DE19636055A1 - Edge material removing machining method for semiconductor wafer - Google Patents

Abstract

The semiconductor disc rests on a rotatable table, rotates about a centre axis, and is machined by several rotating tools, each of which removes a certain material amount from the disc edge. During the disc rotation the tools are sequentially moved against the disc edge for simultaneous machining. A tool, just fed into cut, removes less material from the edge than a previously cutting tool. The disc edge machining is not finished until the disc has been rotated through 360 deg . Pref. the tools are selected from a group contg. grinding and polishing tools and tools for ductile grinding.

Description

The invention relates to a method for material removal processing the edge of a semiconductor wafer for the purpose creating a smooth and a certain profile send edge surface.

The untreated edge is separated from a single crystal th semiconductor wafer has a comparatively rough and un uniform surface. It breaks under mechanical stress frequently and is a source of disruptive particles. It is there forth usual to smooth the edge and give it a certain profile to give. This is done by a material-removing bear Processing the edge with a suitable processing tool. A grinding device is described in DE-195 35 616 A1 ben with which such processing can be carried out. The semiconductor wafer is on one during processing fixed rotating table and is with the edge against the also rotating work surface of a processing plant stuff delivered. An advantage of this device is in that it is suitable the edge of the wafer step by step with different processing tools to be able to work.

The aim of the present invention is to remove the material Machining the edge of a semiconductor wafer even more effectively to design.

The invention relates to a method for material removal processing of the edge of a semiconductor wafer, wherein the semiconductor wafer on a rotating table is rotated about a central axis and with a plurality is processed by rotating machining tools, and each of the editing tools a certain amount of mate rial from the edge of the semiconductor wafer, that is characterized in that the machining tools in Course of a 360 ° rotation of the semiconductor wafer in succession against the edge of the semiconductor wafer and  the edge of the semiconductor wafer finally bear at the same time and a processing tool that has just been delivered becomes a smaller amount from the edge of the wafer should be removed as a previously delivered processing unit stuff, and machining the edge of the wafer with a processing tool is ended at the earliest after the semiconductor wafer, from the delivery of this processing tool has turned 360 °.

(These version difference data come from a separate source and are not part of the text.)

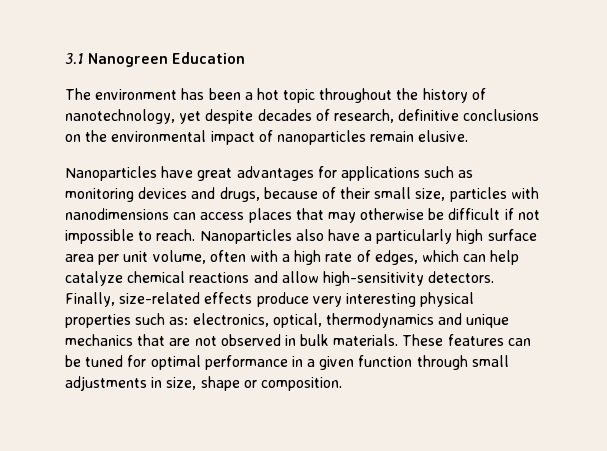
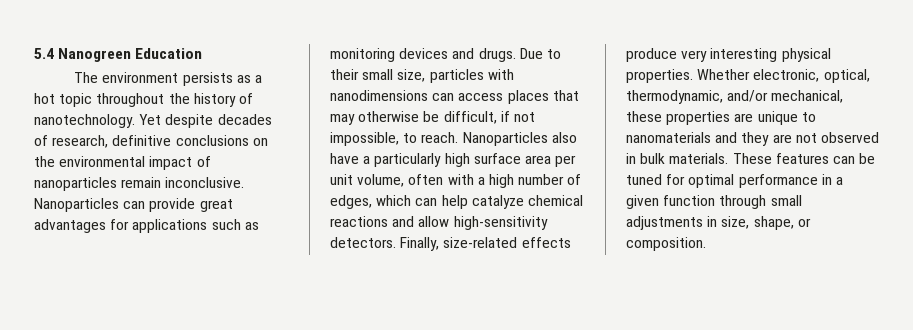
- 3.1 Nanogreen Education
+ 5.4 Nanogreen Education
- The environment has been a hot topic throughout the history of nanotechnology, yet despite decades of research, definitive conclusions on the environmental impact of nanoparticles remain elusive.
- Nanoparticles have great advantages for applications such as monitoring devices and drugs, because of their small size, particles with nanodimensions can access places that may otherwise be difficult if not impossible to reach.
+ The environment persists as a hot topic throughout the history of nanotechnology. Yet despite decades of research, definitive conclusions on the environmental impact of nanoparticles remain inconclusive. Nanoparticles can provide great advantages for applications such as monitoring devices and drugs. Due to their small size, particles with nanodimensions can access places that may otherwise be difficult, if not impossible, to reach.
- Nanoparticles also have a particularly high surface area per unit volume, often with a high rate of edges, which can help catalyze chemical reactions and allow high-sensitivity detectors.
+ Nanoparticles also have a particularly high surface area per unit volume, often with a high number of edges, which can help catalyze chemical reactions and allow high-sensitivity detectors.
- Finally, size-related effects produce very interesting physical properties such as: electronics, optical, thermodynamics and unique mechanics that are not observed in bulk materials.
+ Finally, size-related effects produce very interesting physical properties. Whether electronic, optical, thermodynamic, and/or mechanical, these properties are unique to nanomaterials and they are not observed in bulk materials.
- These features can be tuned for optimal performance in a given function through small adjustments in size, shape or composition.
+ These features can be tuned for optimal performance in a given function through small adjustments in size, shape, or composition.

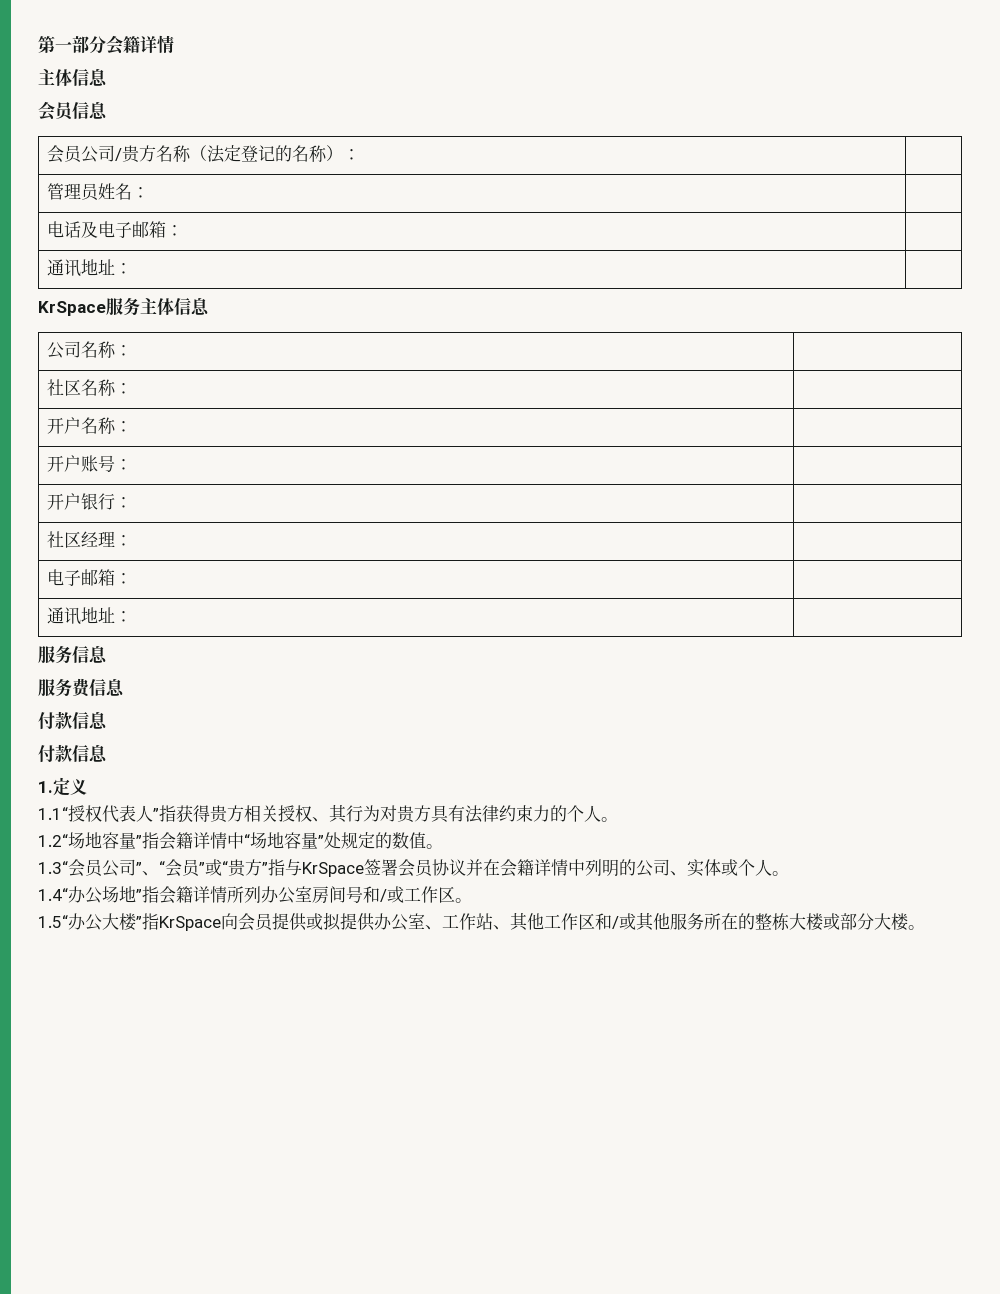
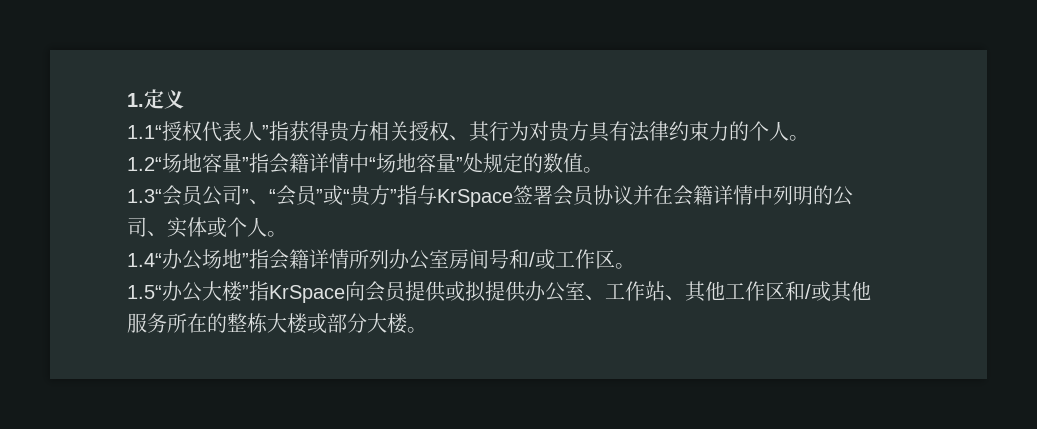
- 第一部分会籍详情
- 主体信息
- 会员信息
- 会员公司/贵方名称（法定登记的名称）： |
- 管理员姓名： |
- 电话及电子邮箱： |
- 通讯地址： |
- KrSpace服务主体信息
- 公司名称： |
- 社区名称： |
- 开户名称： |
- 开户账号： |
- 开户银行： |
- 社区经理： |
- 电子邮箱： |
- 通讯地址： |
- 服务信息
- 服务费信息
- 付款信息
- 付款信息

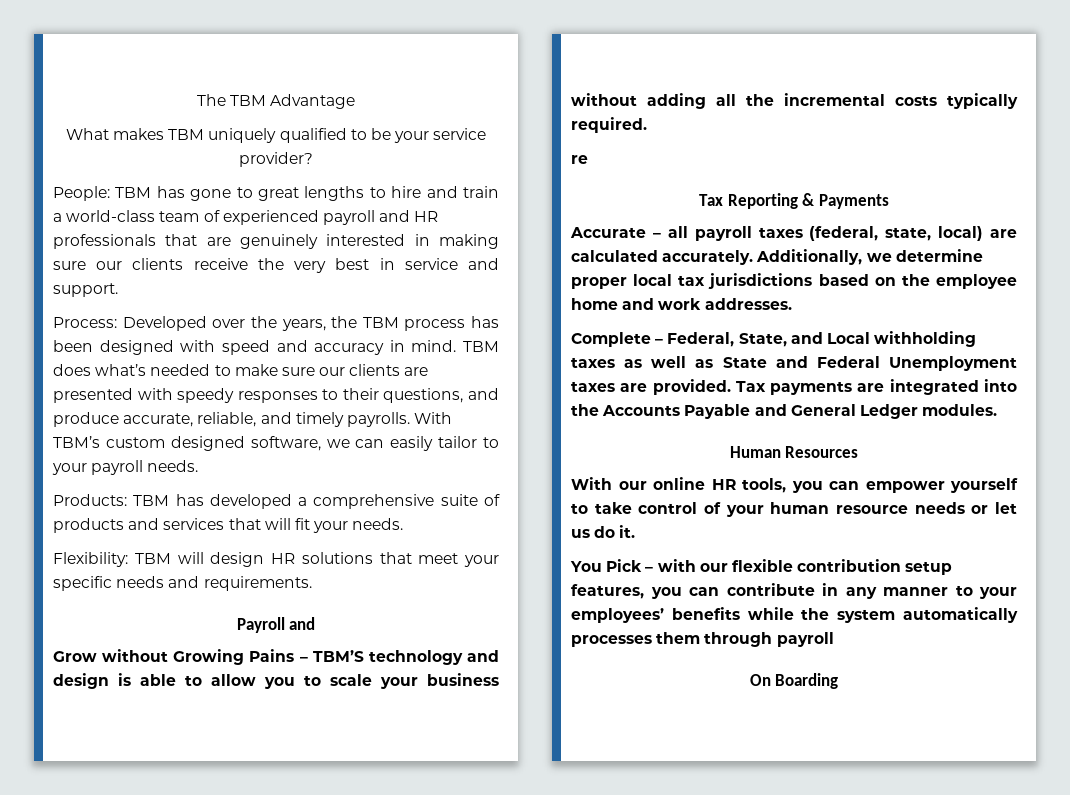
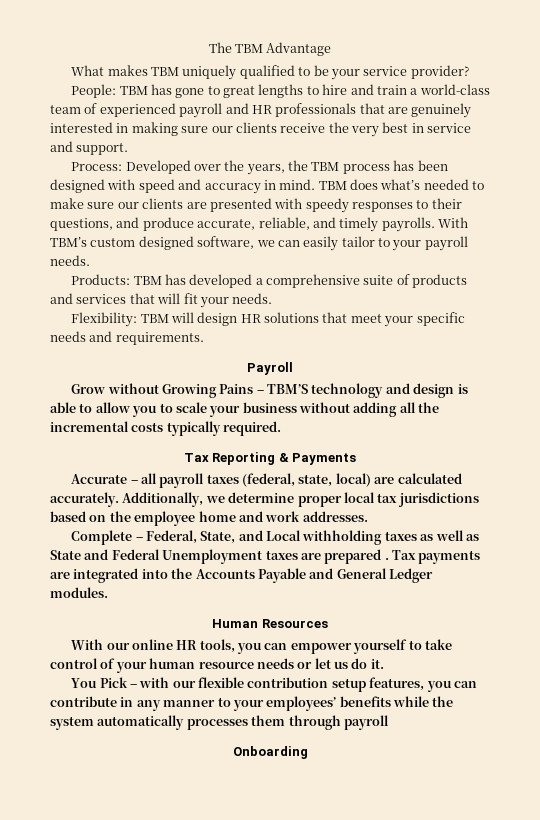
- Payroll and
+ Payroll
- re
- Complete – Federal, State, and Local withholding taxes as well as State and Federal Unemployment taxes are provided.
+ Complete – Federal, State, and Local withholding taxes as well as State and Federal Unemployment taxes are prepared .
- On Boarding
+ Onboarding

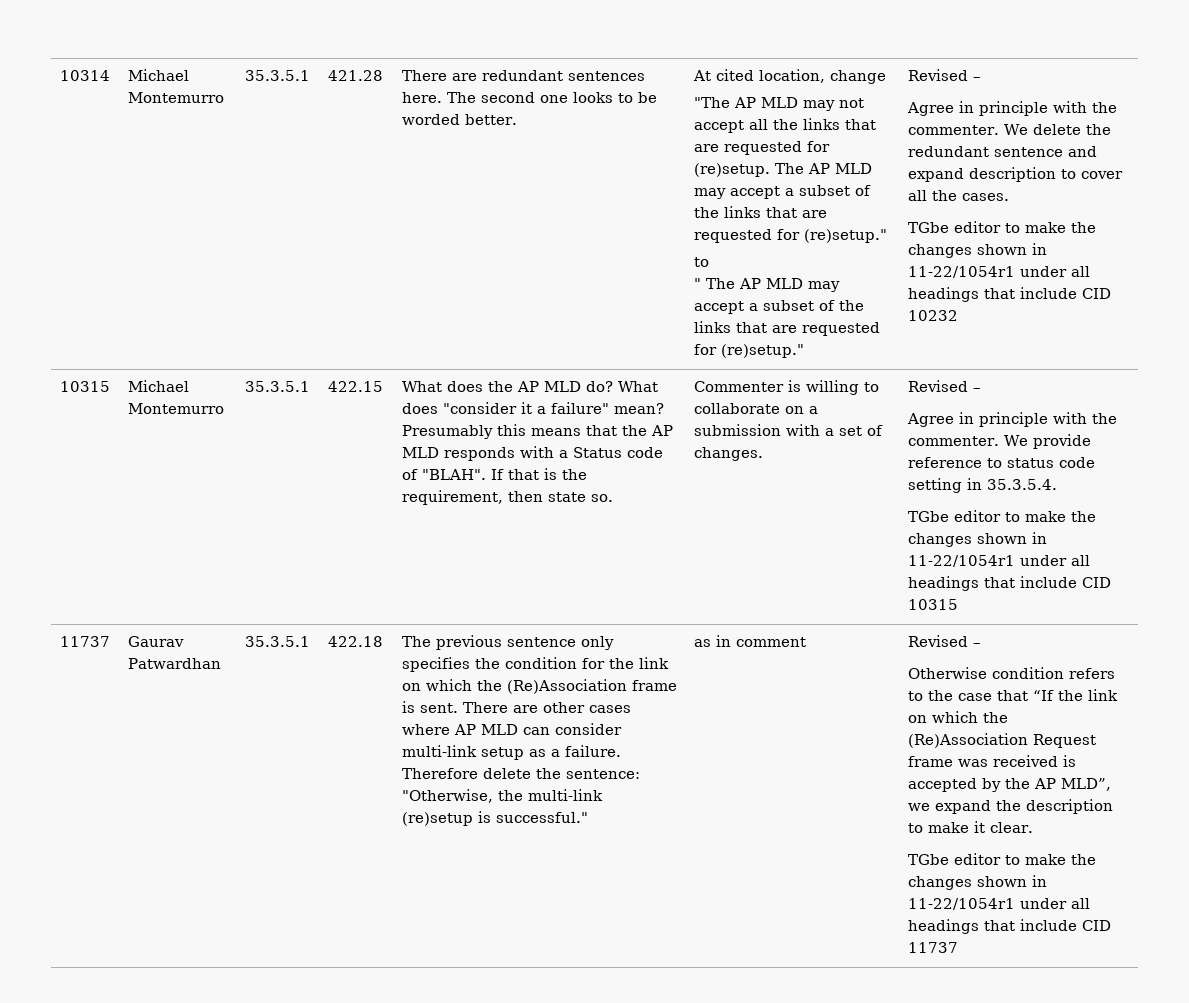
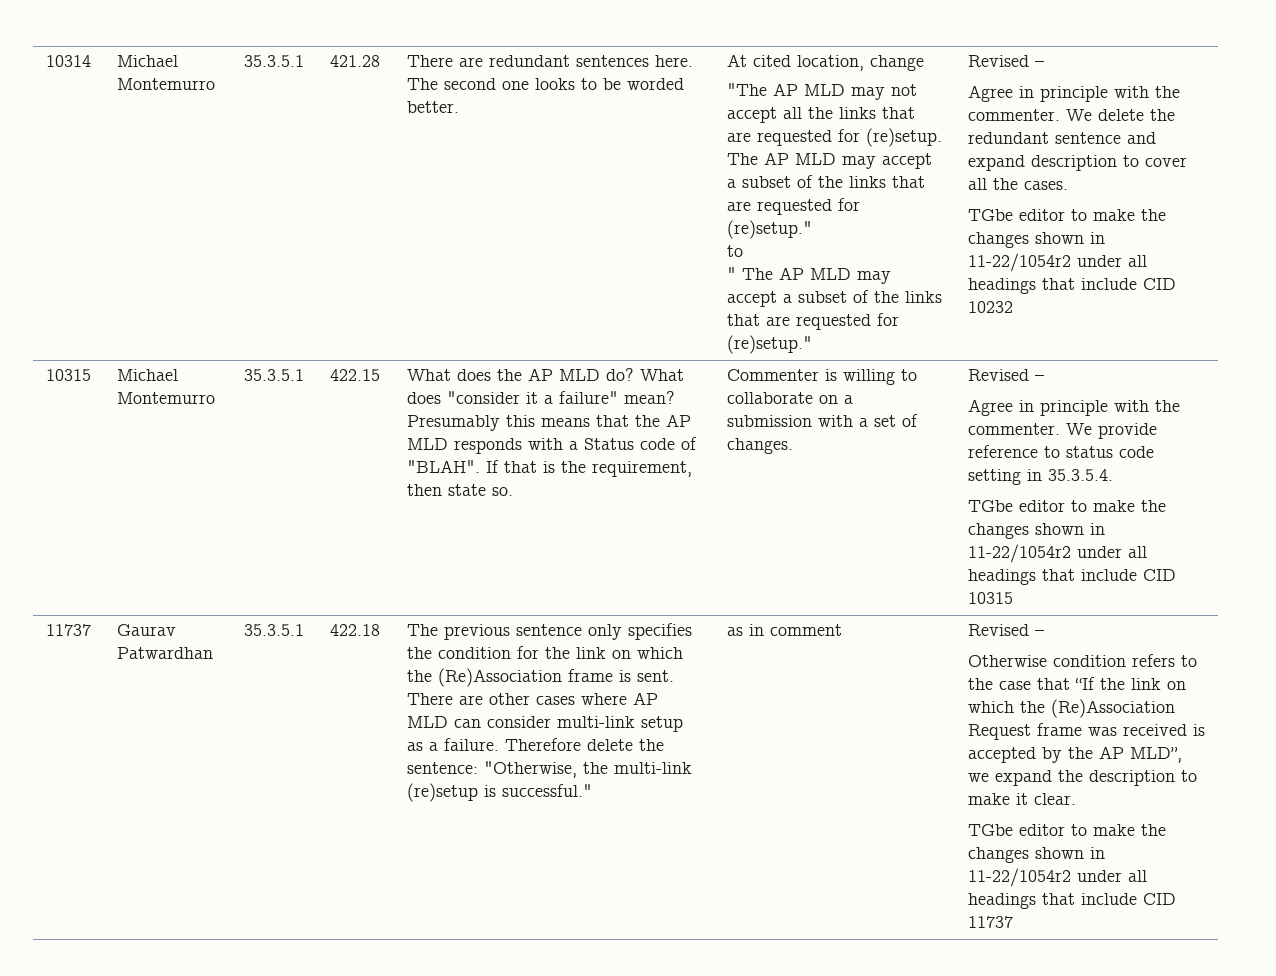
- TGbe editor to make the changes shown in 11-22/1054r1 under all headings that include CID 10232
+ TGbe editor to make the changes shown in 11-22/1054r2 under all headings that include CID 10232
- TGbe editor to make the changes shown in 11-22/1054r1 under all headings that include CID 10315
+ TGbe editor to make the changes shown in 11-22/1054r2 under all headings that include CID 10315
- TGbe editor to make the changes shown in 11-22/1054r1 under all headings that include CID 11737
+ TGbe editor to make the changes shown in 11-22/1054r2 under all headings that include CID 11737

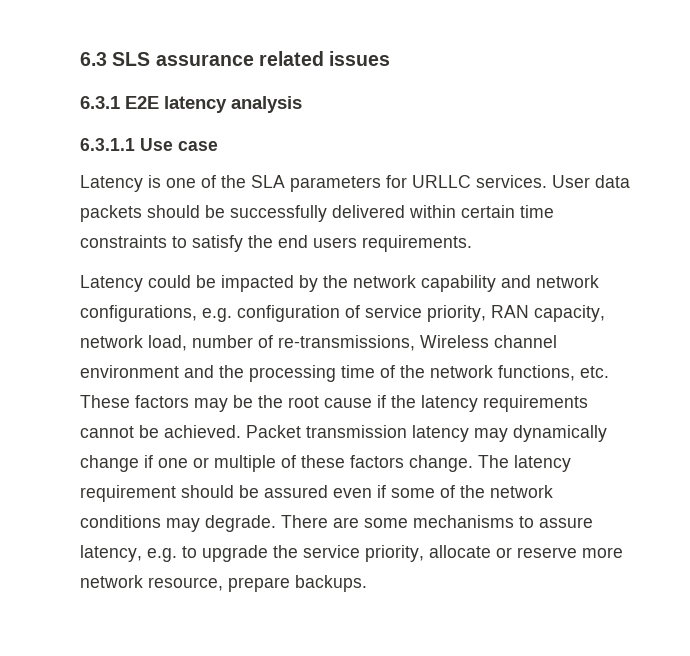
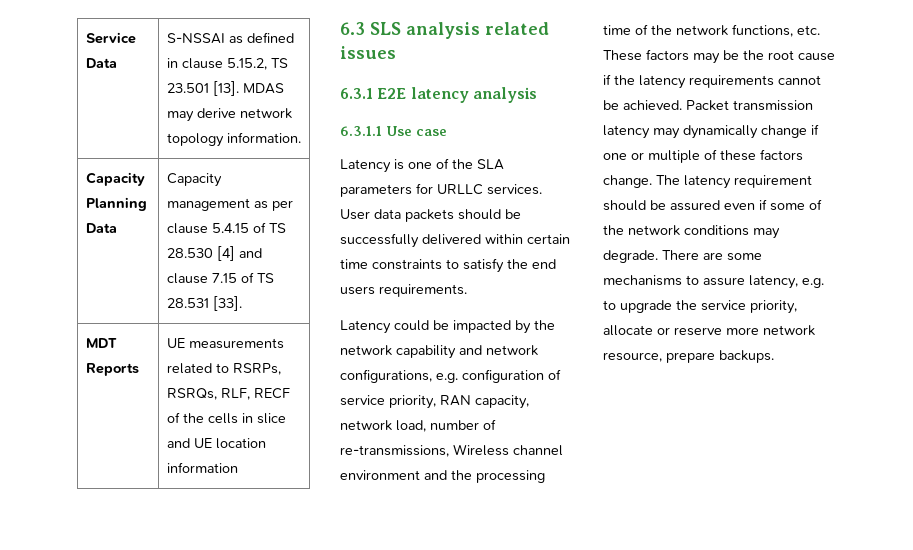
+ Service Data | S-NSSAI as defined in clause 5.15.2, TS 23.501 [13]. MDAS may derive network topology information.
+ Capacity Planning Data | Capacity management as per clause 5.4.15 of TS 28.530 [4] and clause 7.15 of TS 28.531 [33].
+ MDT Reports | UE measurements related to RSRPs, RSRQs, RLF, RECF of the cells in slice and UE location information
- 6.3 SLS assurance related issues
+ 6.3 SLS analysis related issues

The process saves a great deal of time because the Bear processing of the edge with different types of processing tools at times simultaneously and after less than two Revolutions of the semiconductor wafer have already been completed can. Two or more, preferably 2 to 5, ver various processing tools are used.

The processing tools used in the process are available preferably designed as disks that befe on a spindle Stigt and have peripheral surfaces that work as Chen serve to edit the edge of the semiconductor wafer. As disclosed in the aforementioned DE-195 35 616 A1, the peripheral surfaces can be curved to the spindle axis and recesses corresponding to the desired edge profile bil the. In addition, several slices can be stacked on top of one another are different, the same or different in the stack term processing tools can be summarized.

Preferred processing tools are grinding tools, Po dierile tools and tools for ductile grinding. The mate Rial-removing abrasive grain from grinding tools is more normal instruct firmly in the work surface of the grinding tool kert. They are also impregnated with abrasive grain Known cloths in which the abrasive grain is less solid is bedded. You can also use it to polish the edge of a half conductor disc can be used. Other polishing tools material removal in a chemical-mechanical way, where appropriate, a polishing agent to the work surface of the Polishing tool must be fed. When using  Grinding tools with a sufficiently small grit and an extremely precise delivery, which is a shortfall critical depth of penetration (for example in Silicon is 100 nm (K. Puttik, Proc. Of the Spring Topical Meeting of the American Society for Precision Engineering, Tucson 1993)), the material to be processed can be ductile (without Crack formation). With this ductile grinding particularly smooth surfaces can be created (M. Kerstan et al. in: Proc. American Soc. for Precision Engineering, Cincinatti 1994).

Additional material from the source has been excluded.